Change listing data
####
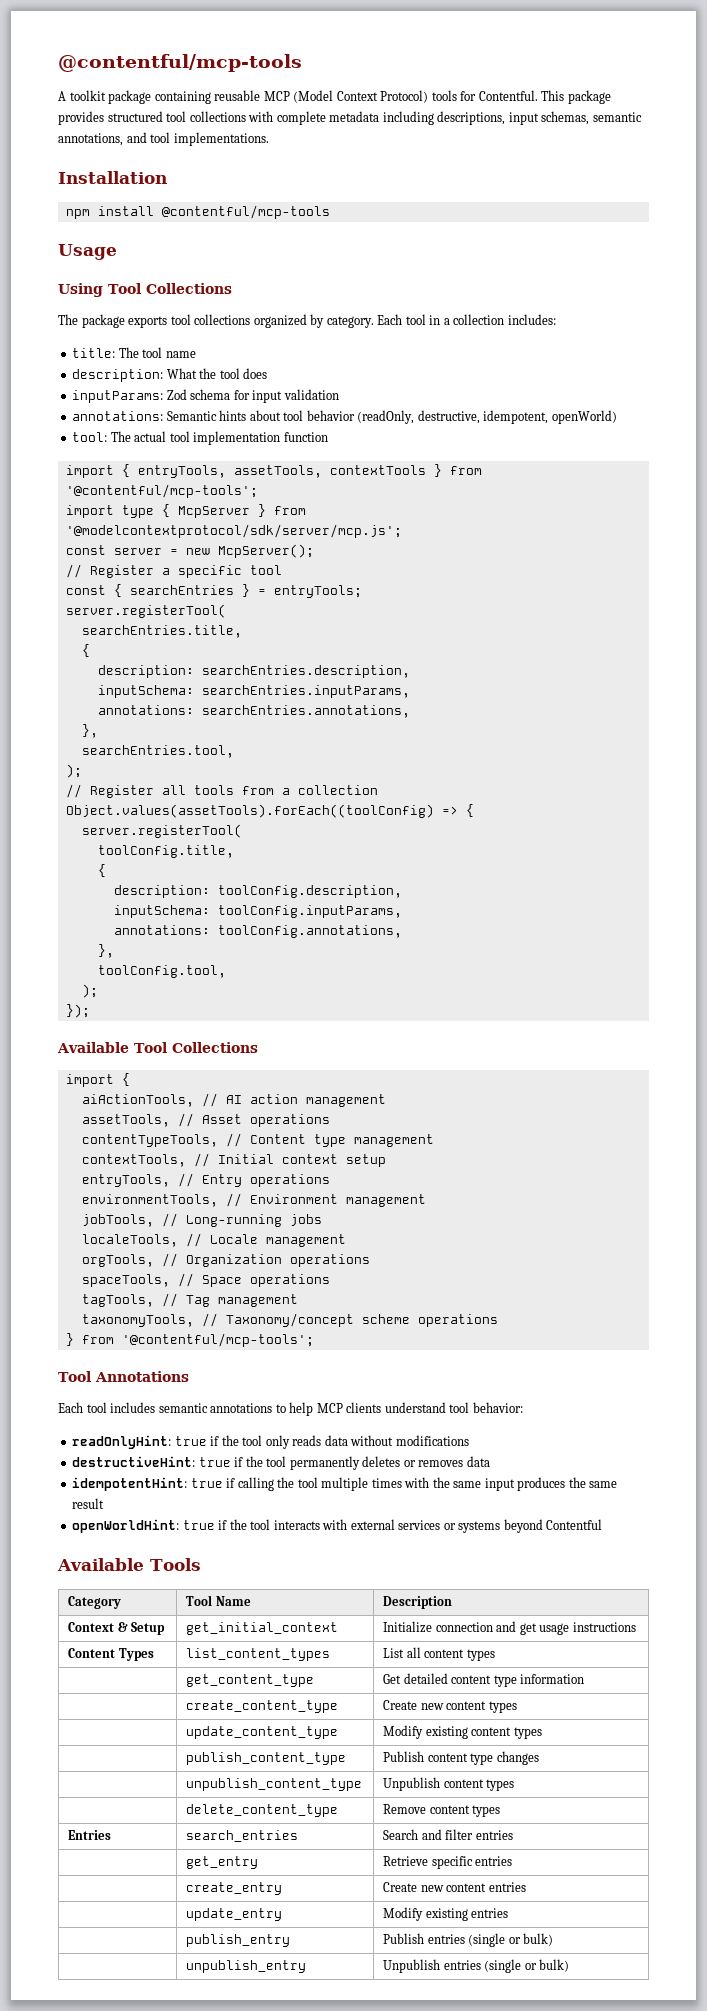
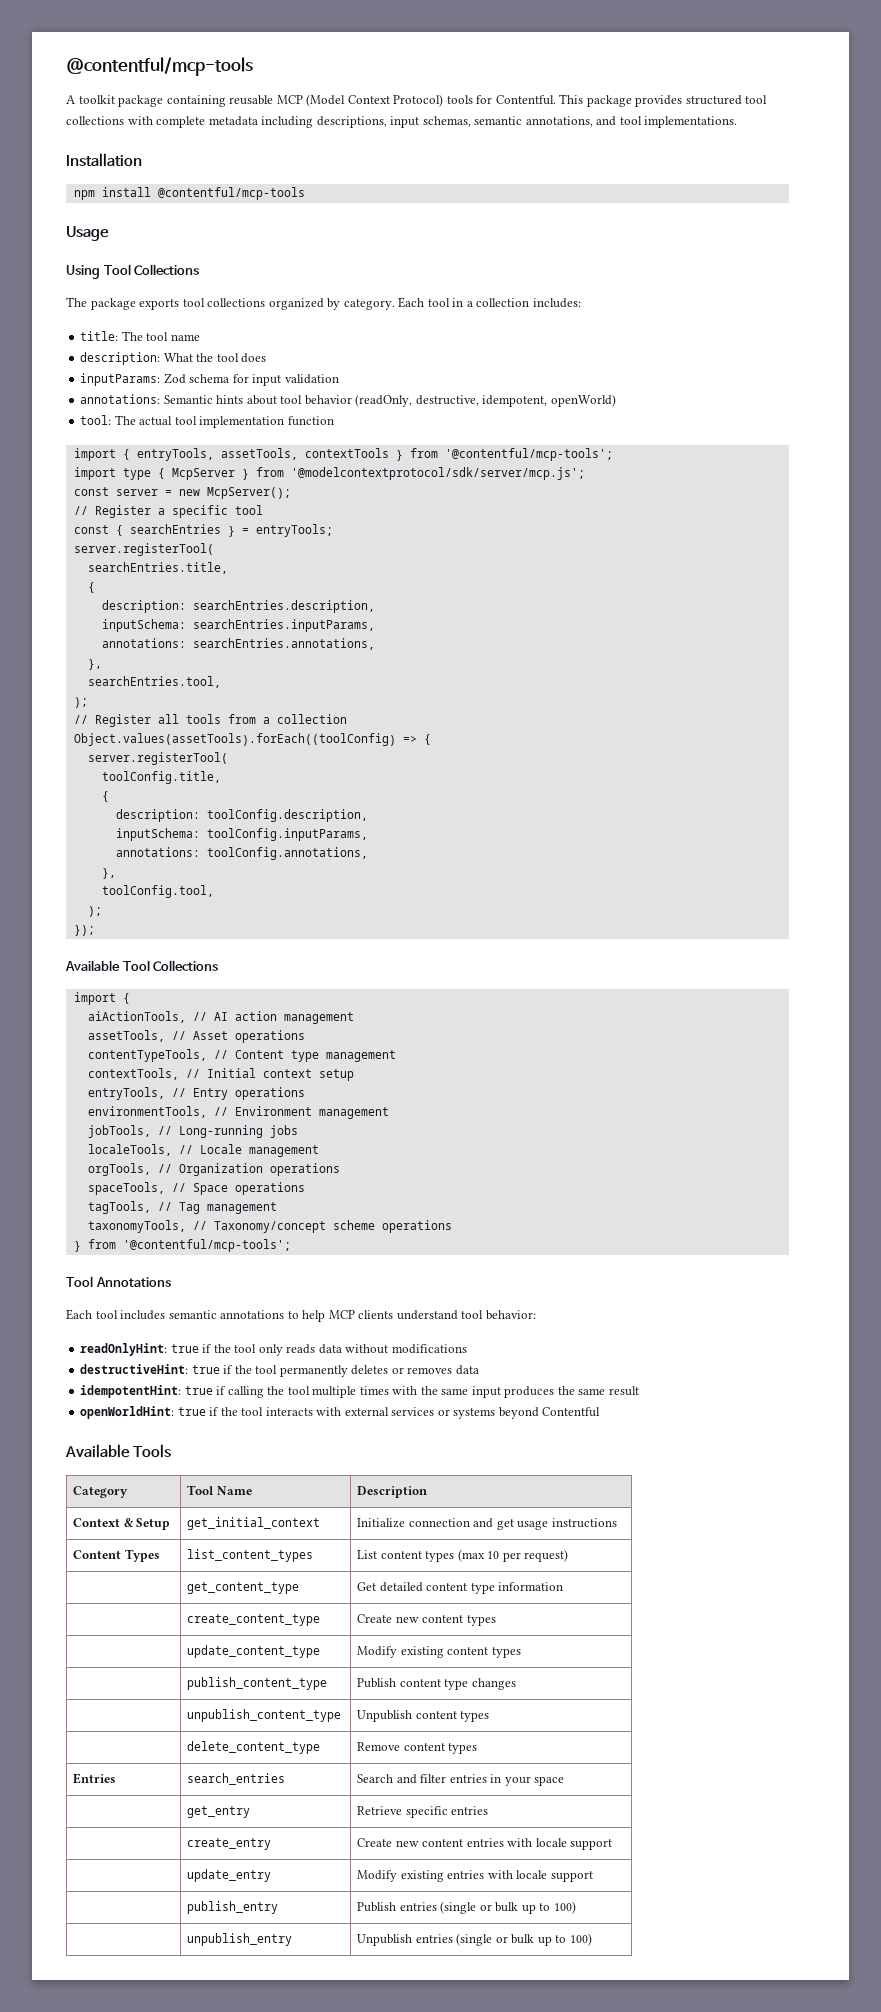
- Content Types | list_content_types | List all content types
+ Content Types | list_content_types | List content types (max 10 per request)
- Entries | search_entries | Search and filter entries
+ Entries | search_entries | Search and filter entries in your space
- | create_entry | Create new content entries
+ | create_entry | Create new content entries with locale support
- | update_entry | Modify existing entries
+ | update_entry | Modify existing entries with locale support
- | publish_entry | Publish entries (single or bulk)
+ | publish_entry | Publish entries (single or bulk up to 100)
- | unpublish_entry | Unpublish entries (single or bulk)
+ | unpublish_entry | Unpublish entries (single or bulk up to 100)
####
Task to complete → A complete answer reproduces every line of the records in which the word "with" occurs.

Response area →
+ | create_entry | Create new content entries with locale support
+ | update_entry | Modify existing entries with locale support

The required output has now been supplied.